De l'incrédulité de Saint-Thomas par Le Caravage (1571-1610)  à La Madeleine à la veilleuse de Georges de la Tour (1593-1652),

De la pénitence de Saint-Jérôme par Léonardo de Vinci (1452-1519) aux portraits de l'Ermite de Gérard Dou (1613-1675), dont les vieillards décharnés rappellent les ascètes aux rides symboliques des peintures Zen.
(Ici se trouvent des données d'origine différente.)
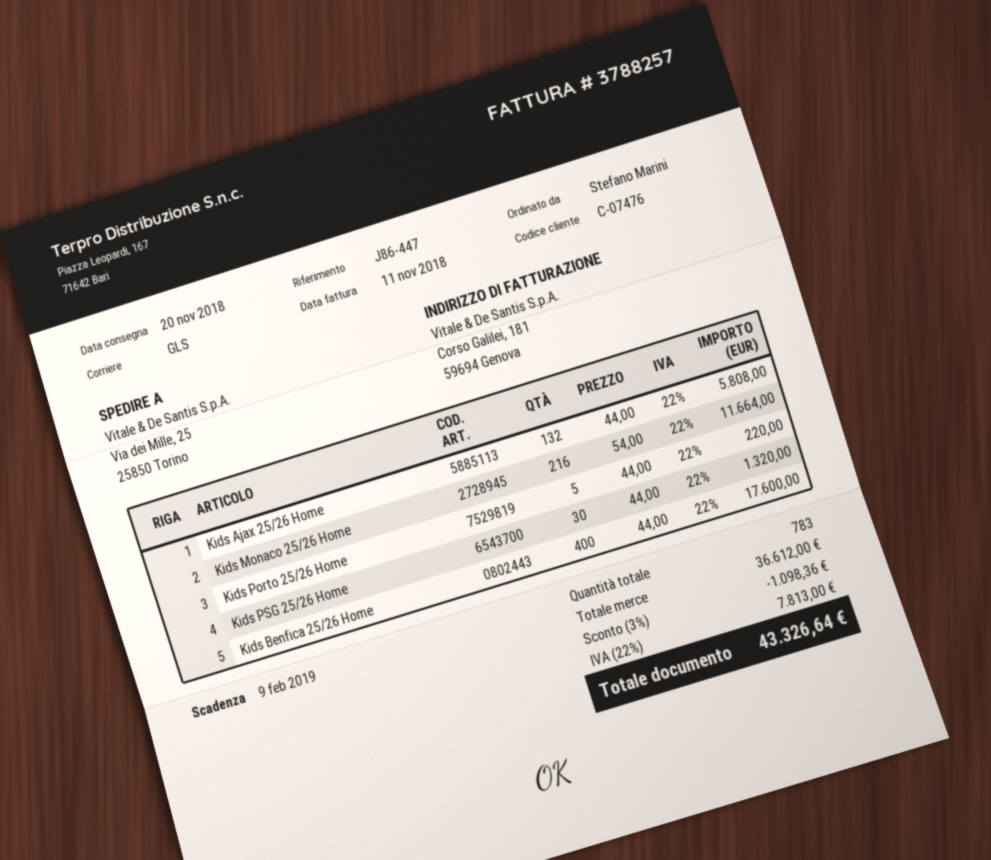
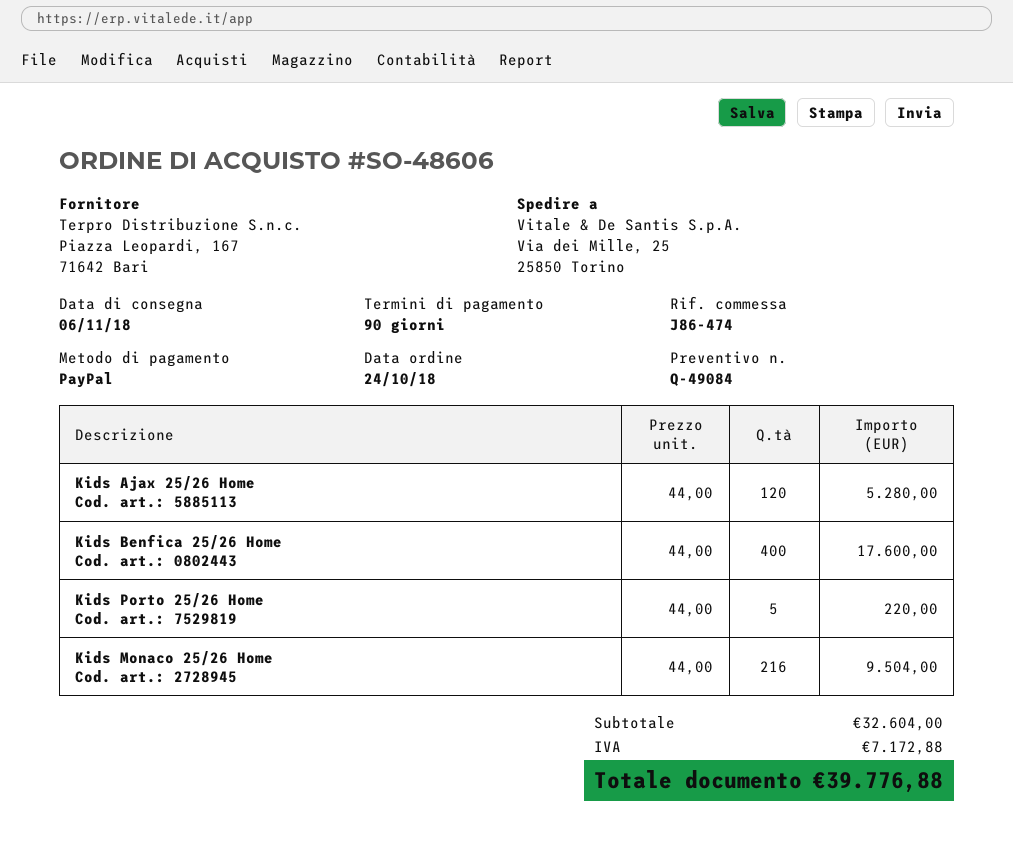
delivery date: 2018-11-20 -> 2018-11-06
reference: J86-447 -> J86-474
Kids Ajax 25/26 Home: 132 x 44.00 = 5808.00 -> 120 x 44.00 = 5280.00
Kids Monaco 25/26 Home: 216 x 54.00 = 11664.00 -> 216 x 44.00 = 9504.00
Kids PSG 25/26 Home: 30 x 44.00 = 1320.00 -> none
subtotal: 36612.00 -> 32604.00
discount: 3% = 1098.36 -> none
tax: 7813.00 -> 7172.88
total: 43326.64 -> 39776.88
Des figures par la foi torturées de José de Ribera (1591-1652) à la lueur des flammes de Rembrandt (1606-1669),

le corps humain réfléchit la lumière, symbole de l’illumination divine.

Ténébrisme !

Des visages tombés en extase de Francisco de Zurbarán (1598-1664) à ceux de Gerrit van Honthorst (1590-1656), tels Saint Pierre le pénitent (The Kremer Collection) et Saint-François d’Assise, les crânes d’une morbidité concrète sont l'écho de l’Angoisse despotique baudelairienne,

Symboles !

Beauté désavouée par les maux et vices sublimés : agonie, sénescence, trépas, peintes mortifications de l'âme meurtrie !

Les peintures clair-obscur, les fresques grisailles révélent le mystère originel et témoignent de la déchirure baptismale entre le jour et la nuit.